Die neuen Funde zeigen auch, dass die Ankunft der Hunnen in Europa auf andere Weise erfolgt sein könnte als die Ankunft der Awaren zwei Jahrhunderte später. Nur wenige Jahre, nachdem ihr Reich in Innerasien von Turkvölkern zerstört worden war, hatten die Awaren bereits eine neue Heimat in Europa gefunden, und viele ihrer Nachkommen trugen bis zum Ende ihrer Herrschaft ein bedeutendes ostasiatisches Erbgut in sich. Die Vorfahren der Hunnen von Attila errichteten jedoch viele Generationen später ein neues Reich in Europa, das viele andere eurasische Gruppen umfasste. Obwohl sie die politische Landschaft dramatisch veränderten, blieb ihr tatsächlicher genetischer Fußabdruck begrenzt.

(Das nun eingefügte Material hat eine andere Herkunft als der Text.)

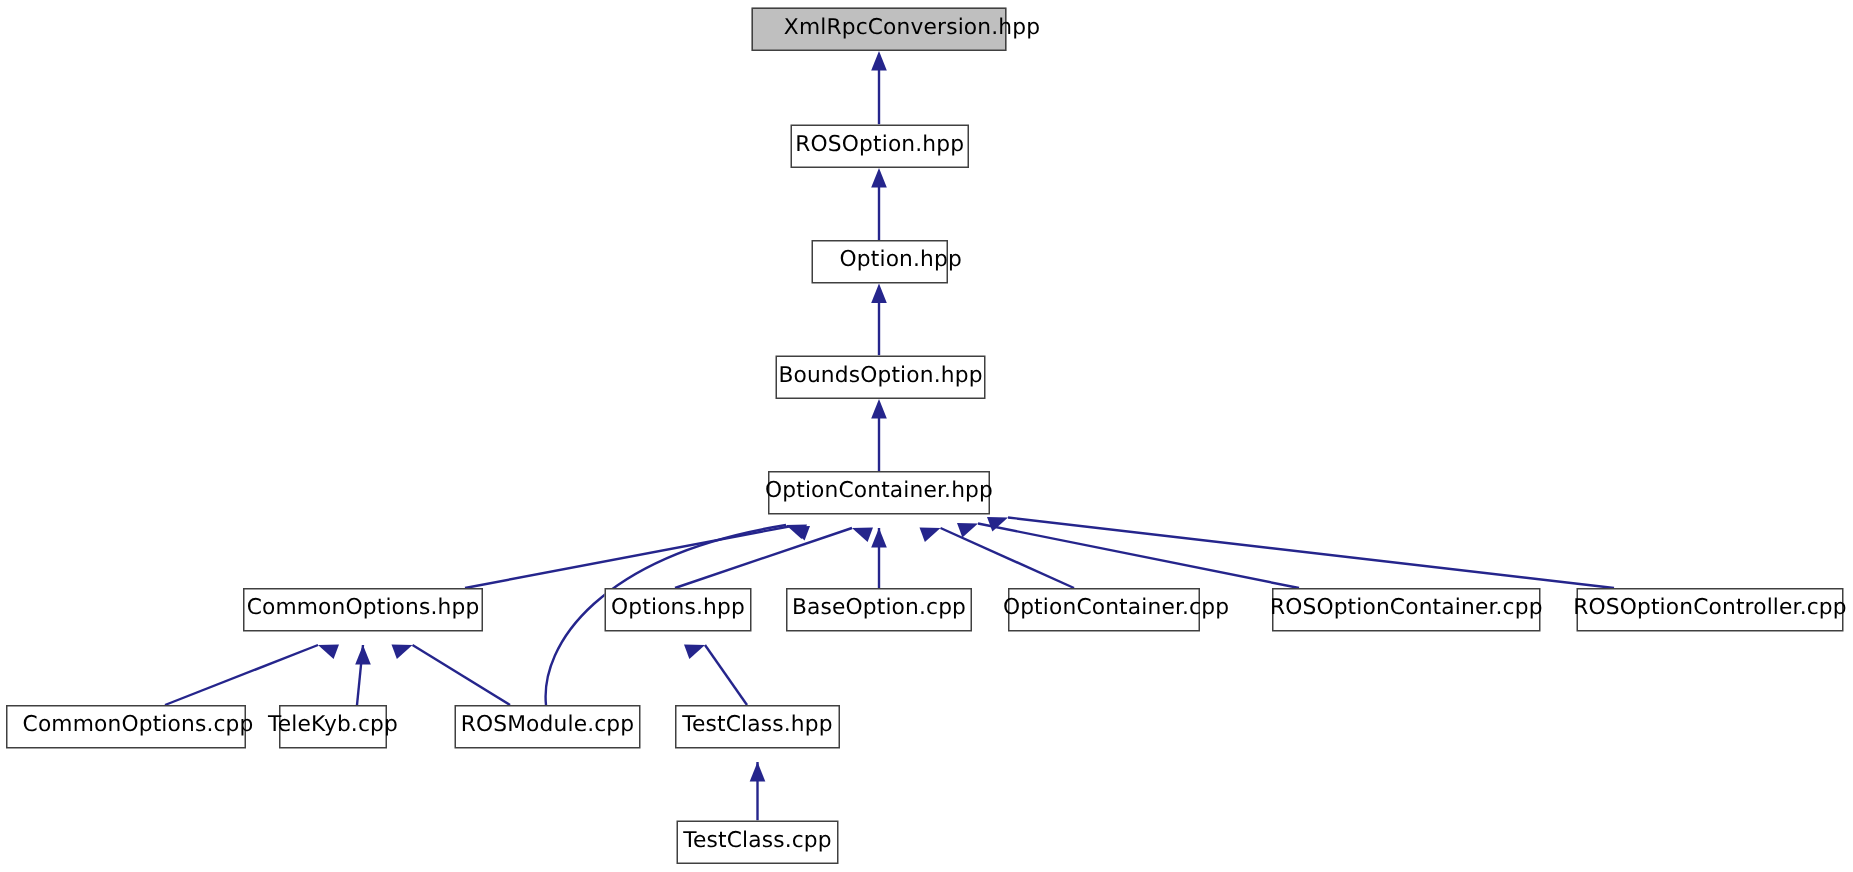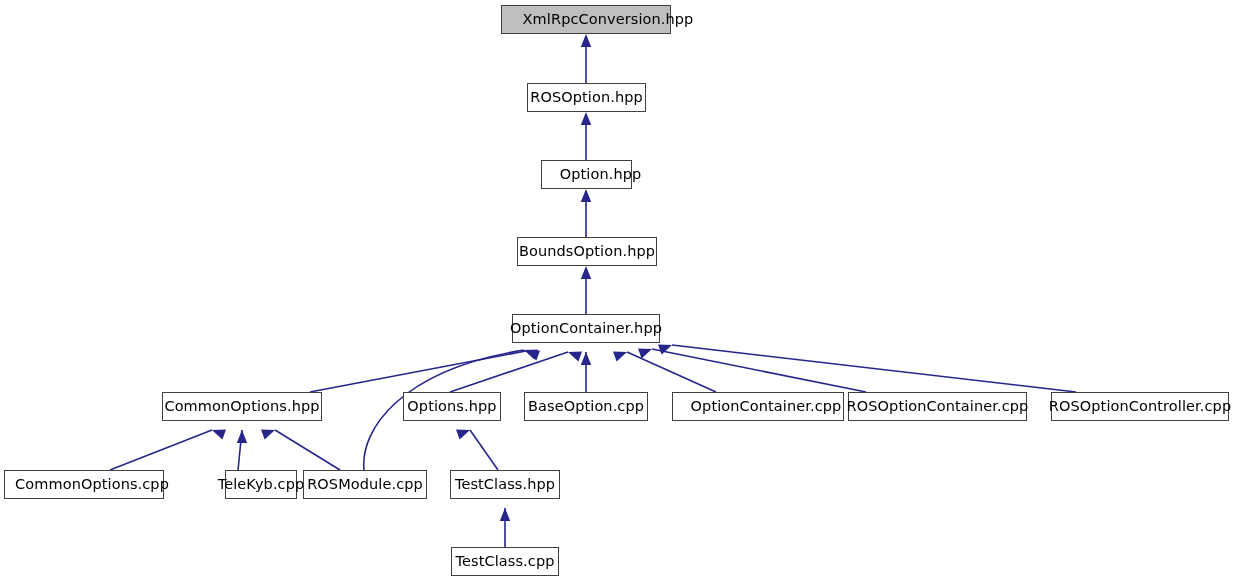--- a/index.html
+++ b/index.html
@@ -119,7 +119,7 @@
       <div class="node" style="left: 524px; top: 392px; width: 124px; height: 29px;">
         <span class="node-label">BaseOption.cpp</span>
       </div>
-      <div class="node" style="left: 672px; top: 392px; width: 172px; height: 29px; padding-left: 16px;">
+      <div class="node" style="left: 672px; top: 392px; width: 128px; height: 29px; padding-left: 16px;">
         <span class="node-label">OptionContainer.cpp</span>
       </div>
       <div class="node" style="left: 848px; top: 392px; width: 179px; height: 29px;">

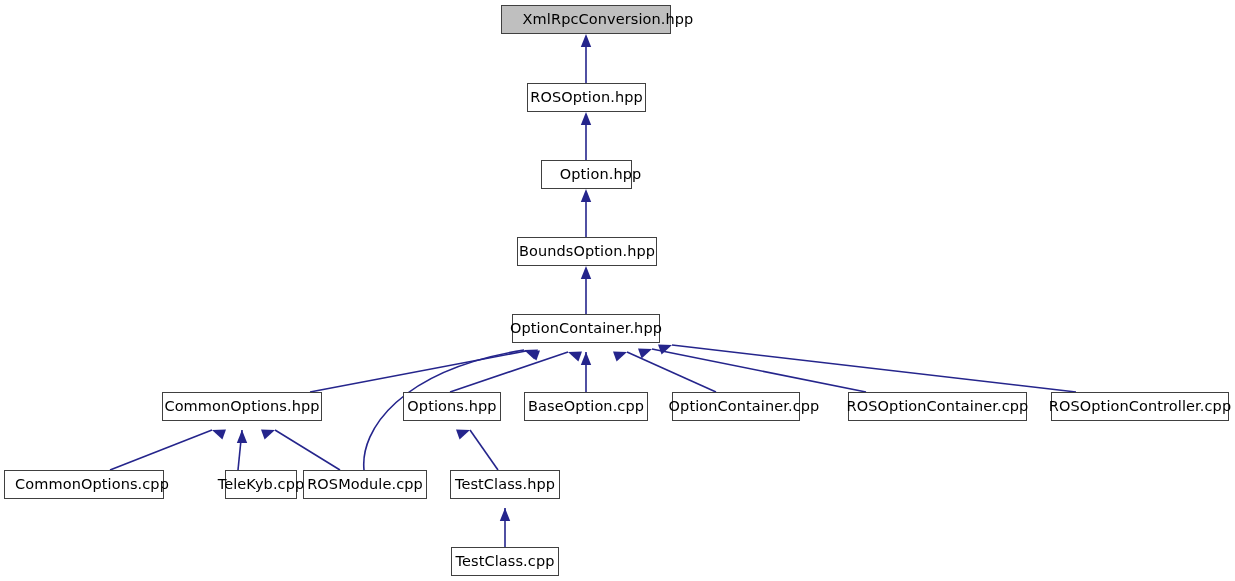--- a/index.html
+++ b/index.html
@@ -131,7 +131,7 @@
       <div class="node" style="left: 4px; top: 470px; width: 160px; height: 29px; padding-left: 16px;">
         <span class="node-label">CommonOptions.cpp</span>
       </div>
-      <div class="node" style="left: 186px; top: 470px; width: 72px; height: 29px; margin-left: 39px;">
+      <div class="node" style="left: 186px; top: 470px; width: 72px; height: 29px;">
         <span class="node-label">TeleKyb.cpp</span>
       </div>
       <div class="node" style="left: 303px; top: 470px; width: 124px; height: 29px;">

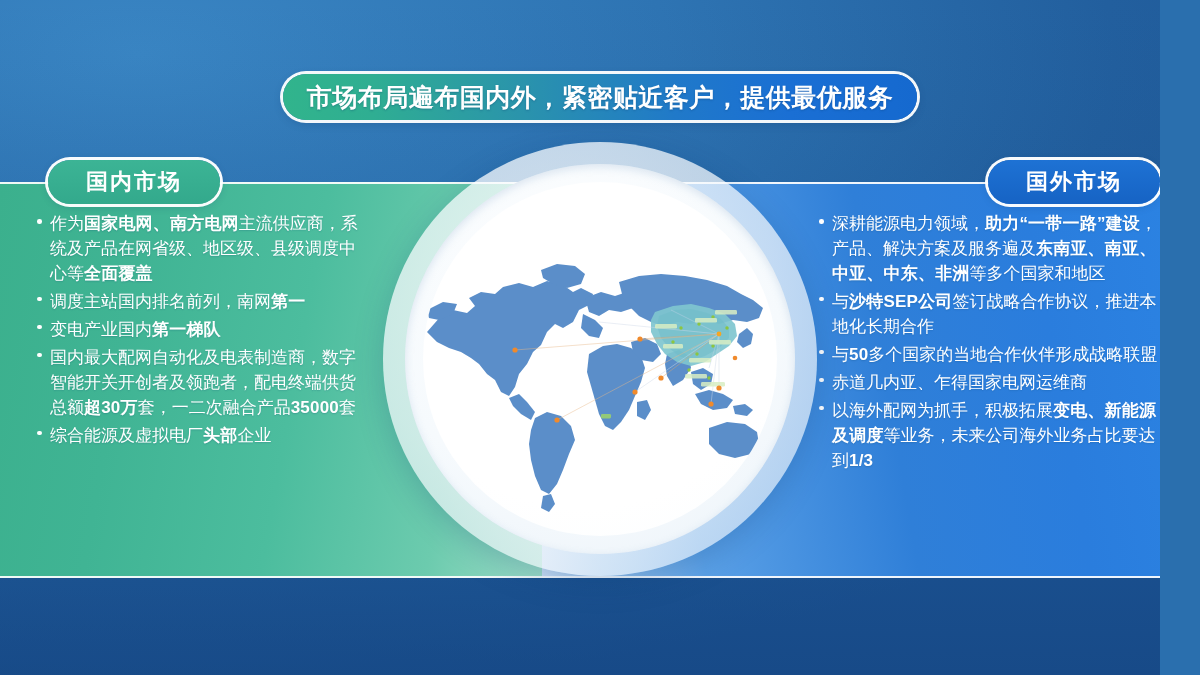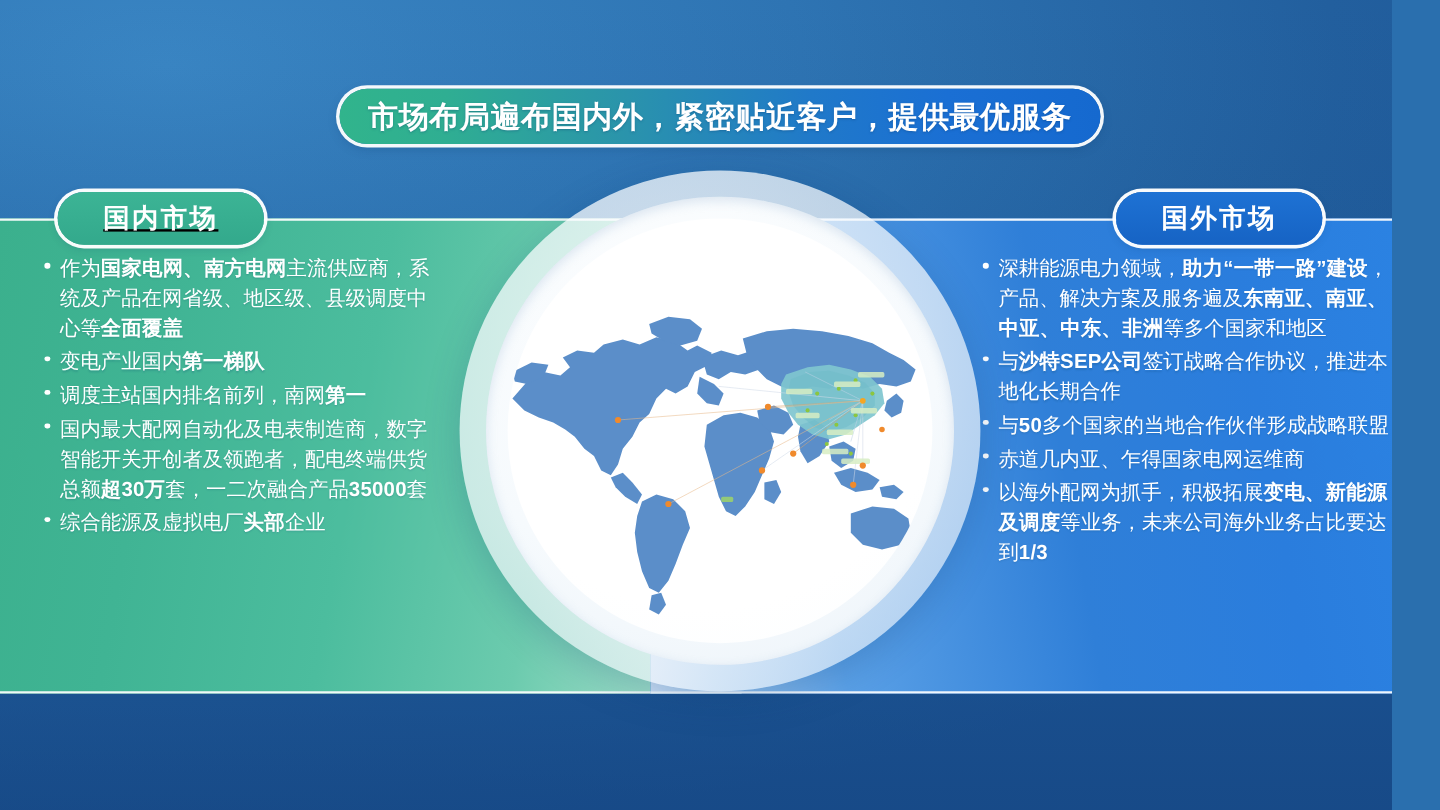--- a/index.html
+++ b/index.html
@@ -61,7 +61,7 @@
     z-index:45;
   }
   .badge .txt{color:#fff;font-size:22px;font-weight:bold;letter-spacing:2px;white-space:nowrap;}
-  .badge-left{left:48px;width:172px;background:linear-gradient(180deg,#3cb495 0%,#33a98c 100%);text-decoration:underline;}
+  .badge-left{left:48px;width:172px;background:linear-gradient(180deg,#3cb495 0%,#33a98c 100%);}
   .badge-right{left:930px;width:172px;background:linear-gradient(180deg,#1e72d4 0%,#1663c4 100%);}
 
   

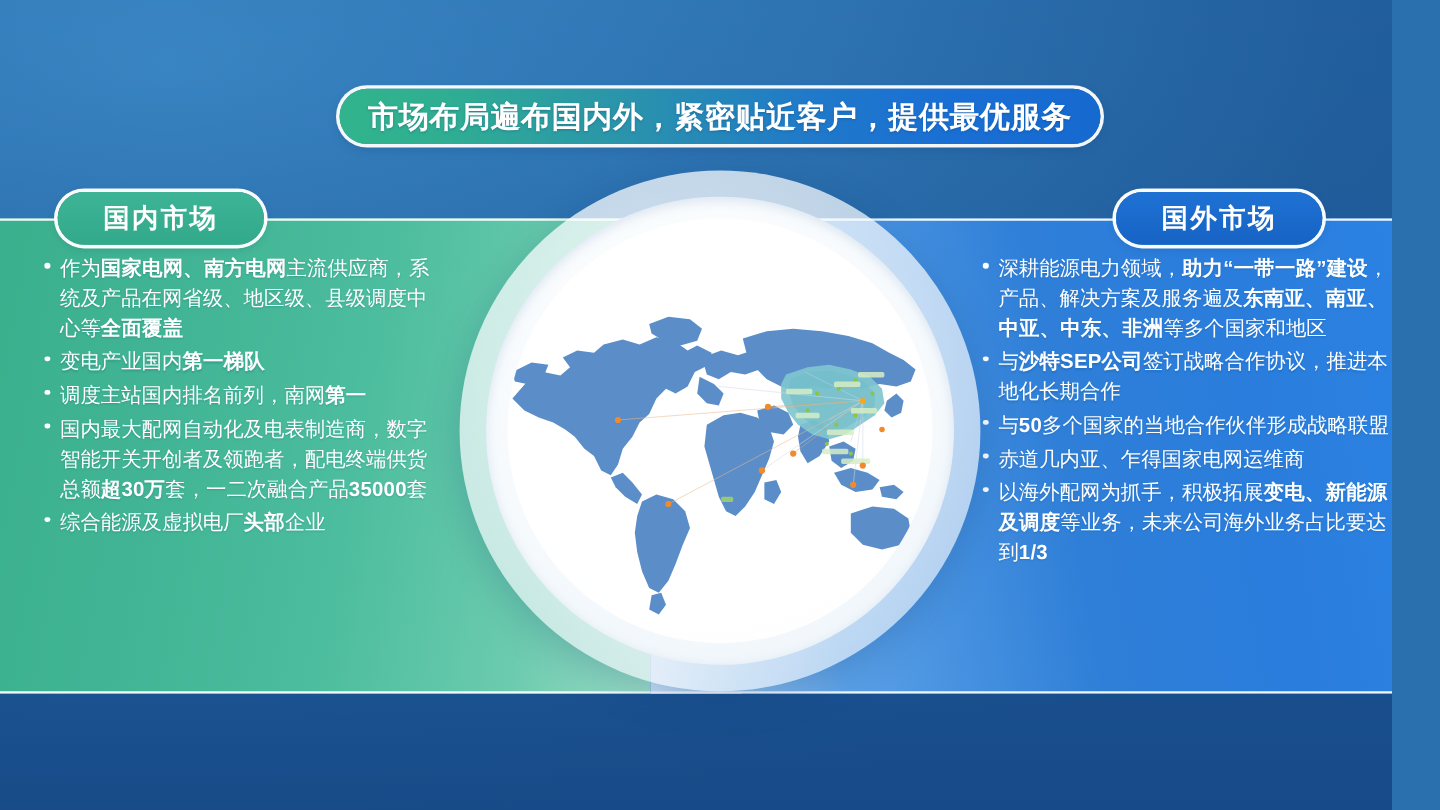--- a/index.html
+++ b/index.html
@@ -62,7 +62,7 @@
   }
   .badge .txt{color:#fff;font-size:22px;font-weight:bold;letter-spacing:2px;white-space:nowrap;}
   .badge-left{left:48px;width:172px;background:linear-gradient(180deg,#3cb495 0%,#33a98c 100%);}
-  .badge-right{left:930px;width:172px;background:linear-gradient(180deg,#1e72d4 0%,#1663c4 100%);}
+  .badge-right{left:988px;width:172px;background:linear-gradient(180deg,#1e72d4 0%,#1663c4 100%);}
 
   
   .list{position:absolute;top:212px;z-index:30;}

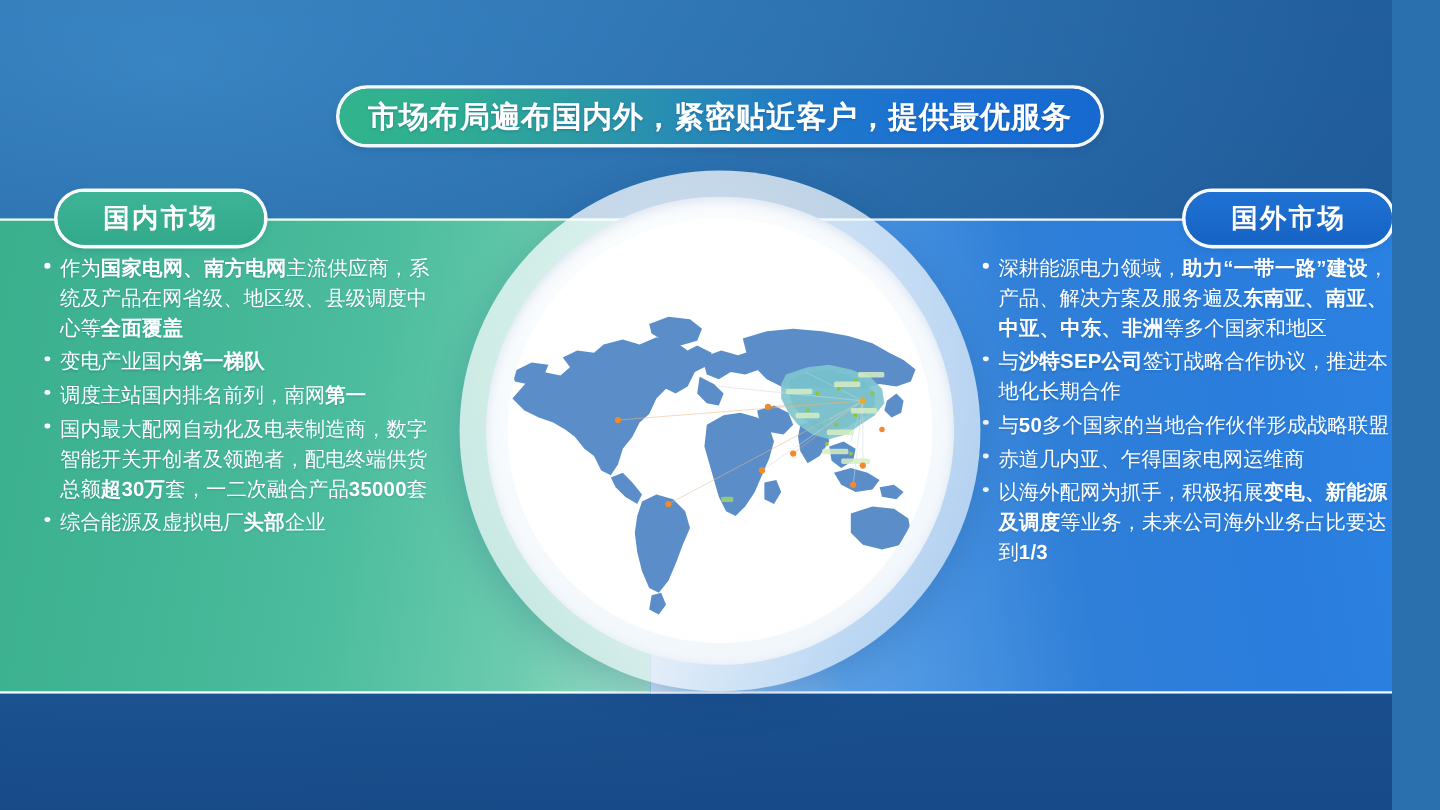--- a/index.html
+++ b/index.html
@@ -118,8 +118,8 @@
   </div>
   <div class="list list-left">
       <div class="bullet"><span class="sm">作为</span><b>国家电网、南方电网</b><span class="sm">主流供应商，系统及产品在网省级、地区级、县级调度中心等</span><b>全面覆盖</b></div>
+      <div class="bullet"><span class="sm">调度主站国内排名前列，南网</span><b>第一</b></div>
       <div class="bullet"><span class="sm">变电产业国内</span><b>第一梯队</b></div>
-      <div class="bullet"><span class="sm">调度主站国内排名前列，南网</span><b>第一</b></div>
       <div class="bullet"><span class="sm">国内最大配网自动化及电表制造商，数字智能开关开创者及领跑者，配电终端供货总额</span><b>超30万</b><span class="sm">套，一二次融合产品</span><b>35000</b><span class="sm">套</span></div>
       <div class="bullet"><span class="sm">综合能源及虚拟电厂</span><b>头部</b><span class="sm">企业</span></div>
     </div>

Aus einer breiteren Perspektive betrachtet, zeigt die Studie, wie modernste genetische Forschung in Verbindung mit einer sorgfältigen Erforschung des archäologischen und historischen Kontextes jahrhundertealte Debatten über die Zusammensetzung und den Ursprung vergangener Bevölkerungen lösen kann.
Auch wenn noch viele Fragen offen sind, liefert die Forschungsarbeit überzeugende Beweise für eine direkte Verbindung zwischen der Bevölkerung aus der europäischen Hunnenzeit, den eurasischen Steppen und dem asiatischen Hunnenreich und hilft, die dynamischen Netzwerke zu verstehen, die Ost- und Westeurasien in der Vergangenheit verbanden.